Many developers believe that database performance tuning is entirely the responsibility of a database administrator (DBA). After all, a DBA’s job is to administer database servers, right? And shouldn’t that responsibility encompass the smooth, efficient operation of the database? Well, yes, strictly speaking. But it’s important to understand that a DBA is ultimately responsible for the safety of the entire organization’s data. It is a huge responsibility that overlaps with many other I.T. roles. A DBA’s job role also includes data security, storage requirements and implementation, planning and architecture, SANs, hardware, etc. Performance is just one of their many concerns, and when it comes to performance, DBAs are mainly concerned with the performance of the Database Management Systems (DBMS) as a whole, not necessarily the individual databases that back your applications.
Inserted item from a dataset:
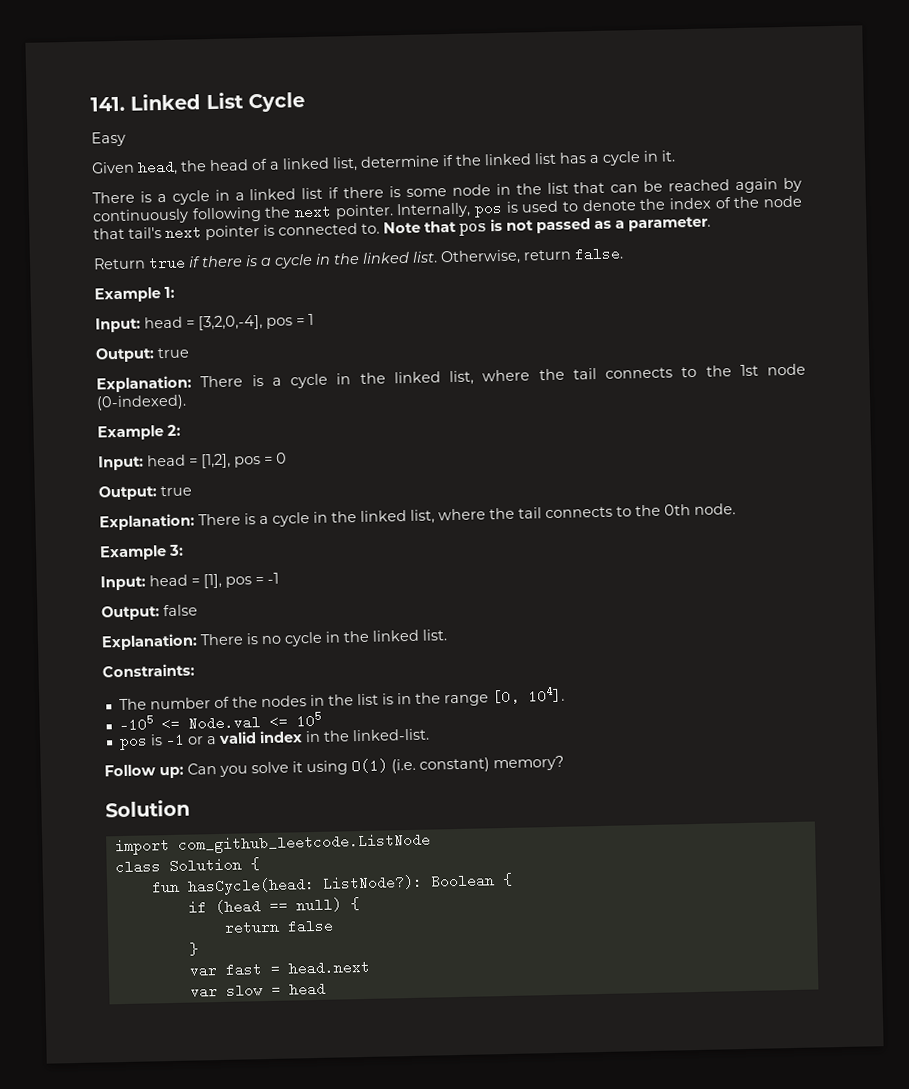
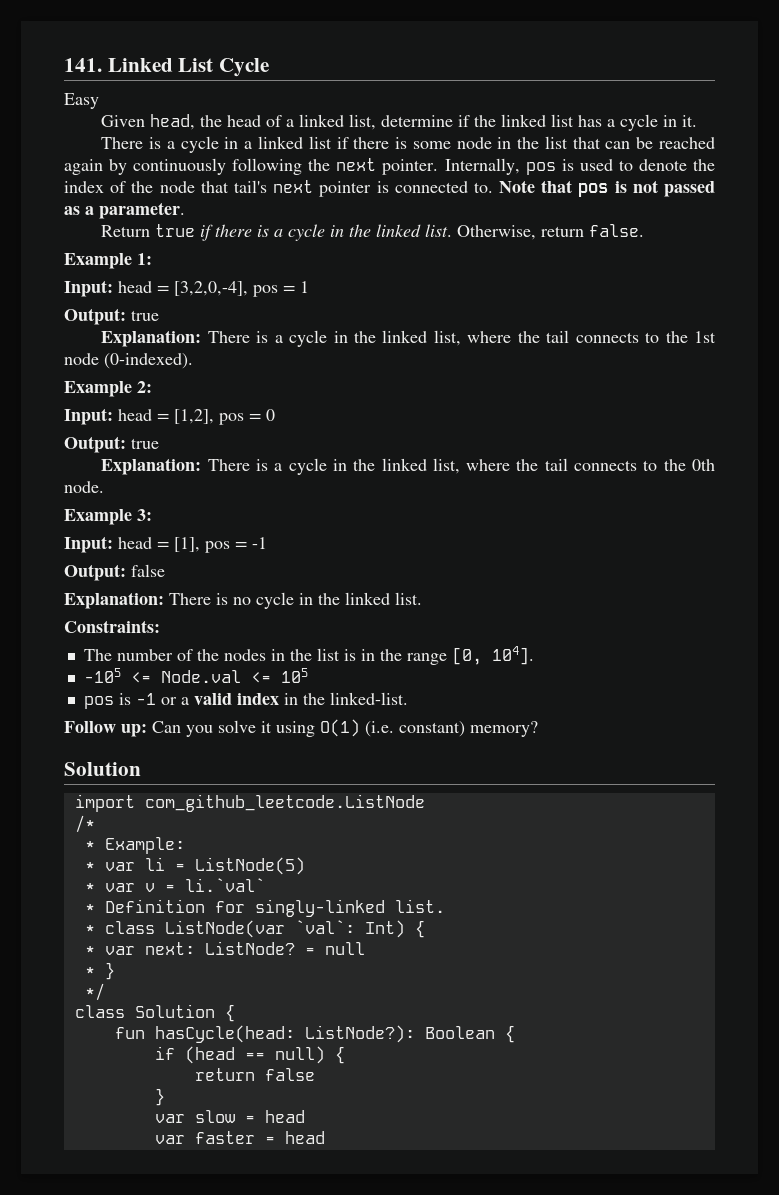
(431, 843) none -> [74,815,95,833] [84,837,185,854] [84,857,305,875] [84,878,265,892] [84,899,445,917] [84,920,425,938] [84,941,365,955] [84,962,115,980] [84,983,105,1001] // /* // * Example: // * var li = ListNode(5) // * var v = li.`val` // * Definition for singly-linked list. // * class ListNode(var `val`: Int) { // * var next: ListNode? = null // * } // */
[188,959,370,978] // var fast = head.next -> (165, 1097) none
(326, 989) none -> [154,1131,325,1144] // var faster = head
Databases are typically designed in their entirety by teams of developers, while working on applications. Databases often grow as progress on the application is made, with more tables and other functionality being added with each iteration of development. Developers not only design the databases, they also write the queries that are sent to the databases from their applications. The developers of a software application know best how the application stores, uses, and queries data. They have more contextual knowledge of the application data than any other department, even the DBAs. Based on those facts, one could (very strongly) argue that the responsibility for performance of the application database rests with the development teams. That’s not to say you should never involve a DBA in your planning or that you can never ask a DBA for help - especially if you don’t know what you’re doing!!! In fact, some companies (particularly big corporations) may have policies in place that require you to have a DBA approve changes or SQL scripts that you plan to apply to databases. But having a working knowledge of how database management systems answer queries, and how you can optimize and tailor this for your specific application will yield great rewards. Your application will perform much faster and your users will be happier.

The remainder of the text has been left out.